The instructor handed out long tubes of polystyrene. Put them behind your knees, she shouted - and use your arms like propellors! I zoomed off like a u boat, while the rest of the submarines managed to stay in place. I swam back to position. Now, put them under your feet and march your arms, she yelled, over Tina Turner's Simply The Best! pumping a disco beat. I did, and spun around like a gstring in a tumble dryer - my legs way up in the air, a mouthful of water and face down. When I surfaced, the Others were blithely paddling away, ballast in place. Then I realised the problem. I have DD boobs. Not that that's a problem. But I have size 8/10 hips. So I'm top heavy. And the others were either very nicely balanced - thankyou very much - with their size 16 hips and boobs, or bottom heavy, or leg and bottom heavy, which would mean they would never topple over. Ever. Nor would they lose their bikini bottoms, which I did, every time we had to Jump! Jump! Jump! while an aged Mr Universe hobbled with his cane and floatie board to the edge of the pool to watch everyone jiggling. , All that showed of me was my feet. And my bare bottom. And my DD's.

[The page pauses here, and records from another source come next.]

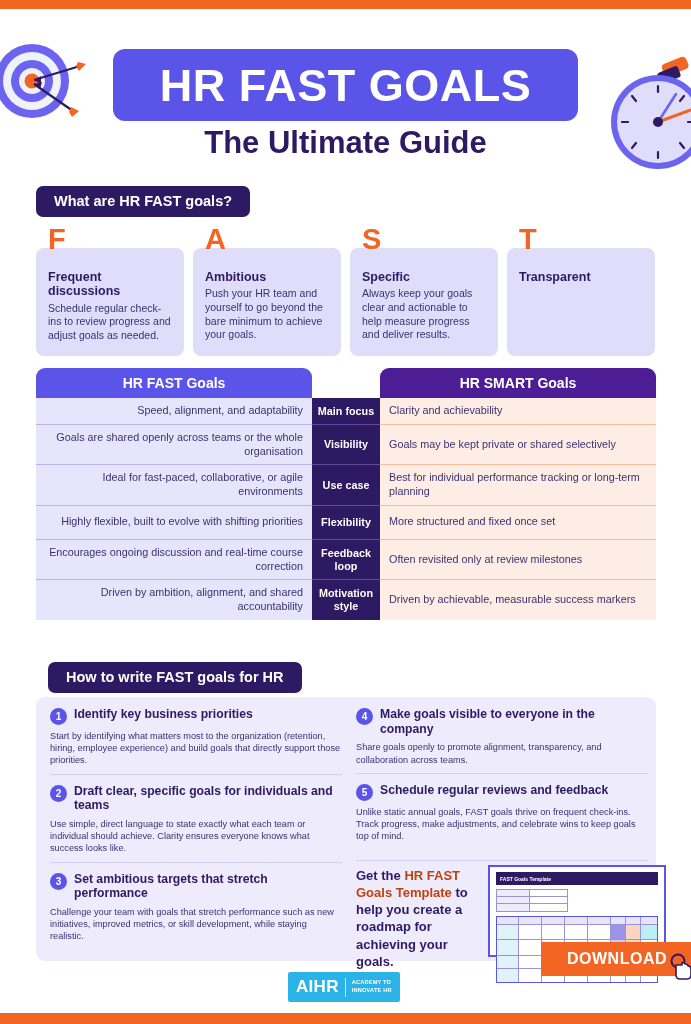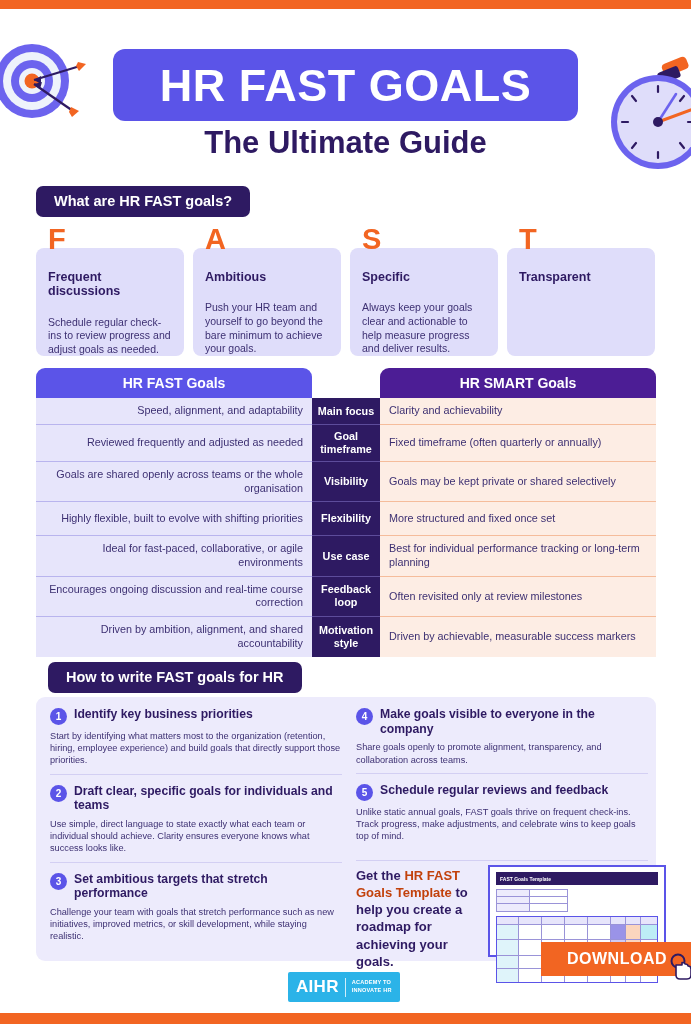--- a/index.html
+++ b/index.html
@@ -48,21 +48,21 @@
   }
   .fast-card:nth-of-type(1){ left:0; }
   .fast-card:nth-of-type(2){ left:157px; }
   .fast-card:nth-of-type(3){ left:314px; }
   .fast-card:nth-of-type(4){ left:471px; }
   .fast-letter {
     position:absolute; left:12px; top:-23px;
     color:#F26522; font-size:29px; font-weight:bold; line-height:1;
   }
   .fast-title { color:#2E1A62; font-size:12.5px; font-weight:bold; line-height:1.15; }
-  .fast-body  { color:#3D3072; font-size:10.5px; line-height:1.3; margin-top:17px; }
+  .fast-body  { color:#3D3072; font-size:10.5px; line-height:1.3; margin-top:3px; }
 
   
   .cmp { position:absolute; left:36px; top:368px; width:620px; height:282px; }
   .cmp-head-left {
     position:absolute; left:0; top:0; width:276px; height:30px;
     background:#5B54E8; border-radius:9px 9px 0 0;
     display:flex; align-items:center; justify-content:center;
     color:#fff; font-size:14px; font-weight:bold;
   }
   .cmp-head-right {
@@ -229,39 +229,34 @@
 
 <div class="cmp">
   <div class="cmp-head-left">HR FAST Goals</div>
   <div class="cmp-head-right">HR SMART Goals</div>
   <div class="cmp-body" id="cmp-body">
       <div class="cmp-row" style="min-height: 27px;">
         <div class="cmp-left">Speed, alignment, and adaptability</div>
         <div class="cmp-mid">Main focus</div>
         <div class="cmp-right">Clarity and achievability</div>
       </div>
-      <div class="cmp-row" style="min-height: 36px;">
-        <div class="cmp-left">Reviewed frequently and adjusted as needed</div>
-        <div class="cmp-mid">Goal timeframe</div>
-        <div class="cmp-right">Fixed timeframe (often quarterly or annually)</div>
-      </div>
       <div class="cmp-row" style="min-height: 37px;">
         <div class="cmp-left">Goals are shared openly across teams or the whole organisation</div>
         <div class="cmp-mid">Visibility</div>
         <div class="cmp-right">Goals may be kept private or shared selectively</div>
       </div>
+      <div class="cmp-row" style="min-height: 37px;">
+        <div class="cmp-left">Ideal for fast-paced, collaborative, or agile environments</div>
+        <div class="cmp-mid">Use case</div>
+        <div class="cmp-right">Best for individual performance tracking or long-term planning</div>
+      </div>
       <div class="cmp-row" style="min-height: 34px;">
         <div class="cmp-left">Highly flexible, built to evolve with shifting priorities</div>
         <div class="cmp-mid">Flexibility</div>
         <div class="cmp-right">More structured and fixed once set</div>
-      </div>
-      <div class="cmp-row" style="min-height: 37px;">
-        <div class="cmp-left">Ideal for fast-paced, collaborative, or agile environments</div>
-        <div class="cmp-mid">Use case</div>
-        <div class="cmp-right">Best for individual performance tracking or long-term planning</div>
       </div>
       <div class="cmp-row" style="min-height: 33px;">
         <div class="cmp-left">Encourages ongoing discussion and real-time course correction</div>
         <div class="cmp-mid">Feedback loop</div>
         <div class="cmp-right">Often revisited only at review milestones</div>
       </div>
       <div class="cmp-row" style="min-height: 38px;">
         <div class="cmp-left">Driven by ambition, alignment, and shared accountability</div>
         <div class="cmp-mid">Motivation style</div>
         <div class="cmp-right">Driven by achievable, measurable success markers</div>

I've taken a leaf out of the Fat Ladies' books, or more appropriately, a muffin out of their tea breaks. Eat all the chocolate I want, and plums, and chips, and grapes, and shortbread biscuits, lie on the sofa for the rest of the afternoon, buy a mu mu or two, do a couple of aqua classes a week, and enjoy myself splashing around, never mind which way is up. Besides, I couldn't again wear my bikini in the Torture Chamber, and it's a way of giving those pump freaks a dose of Vitamin DD at my expense. Anyway, I'm ensuring against a dose of cholera and its after effects. Ptwarrgh.